The majority of these alterations concern females
The so-called complement factor C3, a protein with a crucial function in the innate immune system, showed the most dramatic modifications. The investigation revealed that altered C3 proteins were mostly found in the brains of females with Alzheimer’s disease. Female brains with Alzheimer’s disease exhibited a 34-fold increase in SNO-C3 compared to the brains of women without Alzheimer’s disease. Male Alzheimer’s brains increased just 5.6-fold.

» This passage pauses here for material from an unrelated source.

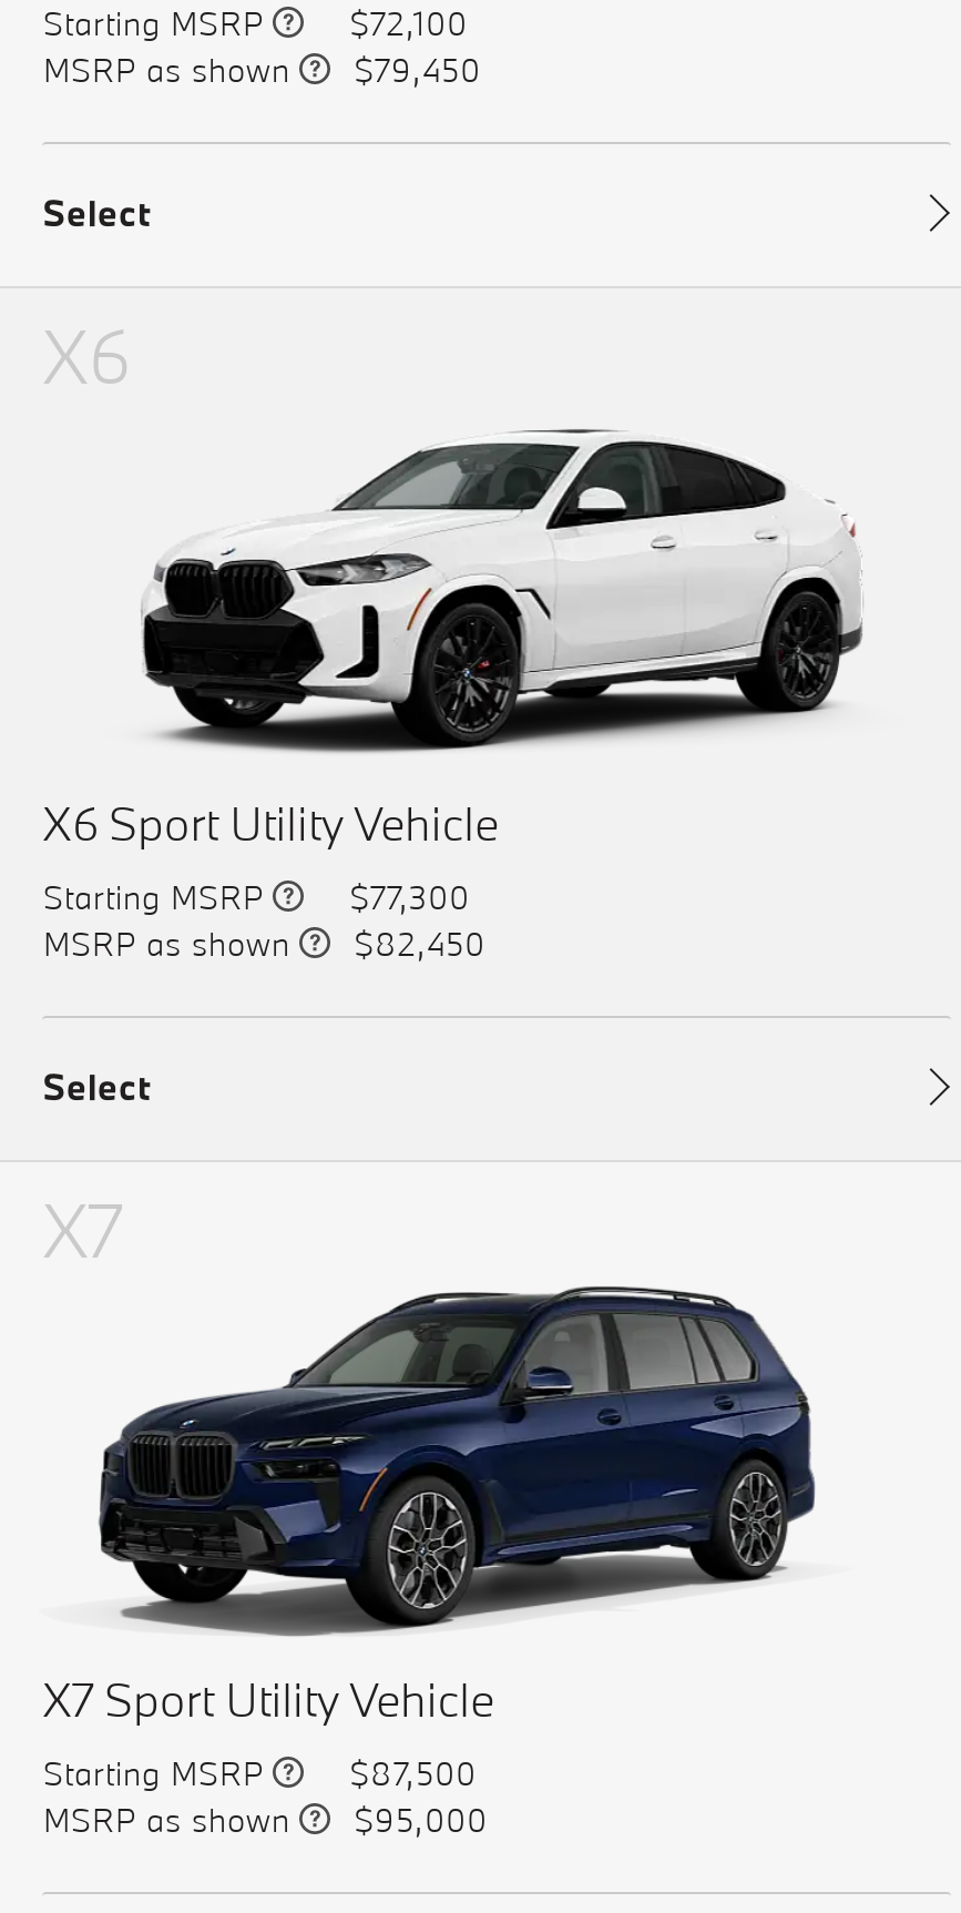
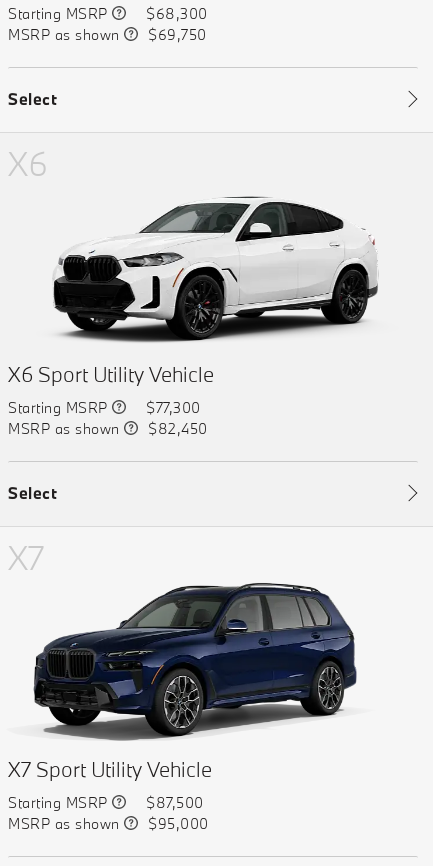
[349,11,468,42] $72,100 -> [146,8,208,22] $68,300
[43,57,481,88] MSRP as shown $79,450 -> [8,29,207,43] MSRP as shown $69,750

Although C3 has been implicated in the pathogenesis of Alzheimer’s disease, its S-nitrosylation and differential distribution between the sexes were previously unknown. Scientists used human stem cells to show that the altered C3 proteins increase neuronal deterioration by leading immune cells to erroneously attack healthy synapses.
Beta-estradiol could shield premenopausal women
The data demonstrated that beta-estradiol, a female sex hormone, may inhibit C3 modification, a process critical to the proper functioning of the immune system. This may explain why postmenopausal women have a higher risk of developing Alzheimer’s than men do. The findings imply that beta-estradiol could shield premenopausal women against S-nitrosylation of C3.
However, this defense diminishes when estrogen levels decline after menopause. Therefore, C3 proteins in women’s brains undergo greater pathogenic alteration, making women more likely to develop Alzheimer’s disease. Together, these discoveries improve our capacity to comprehend Alzheimer’s disease’s progression and, maybe, to design more effective strategies for early diagnosis and treatment.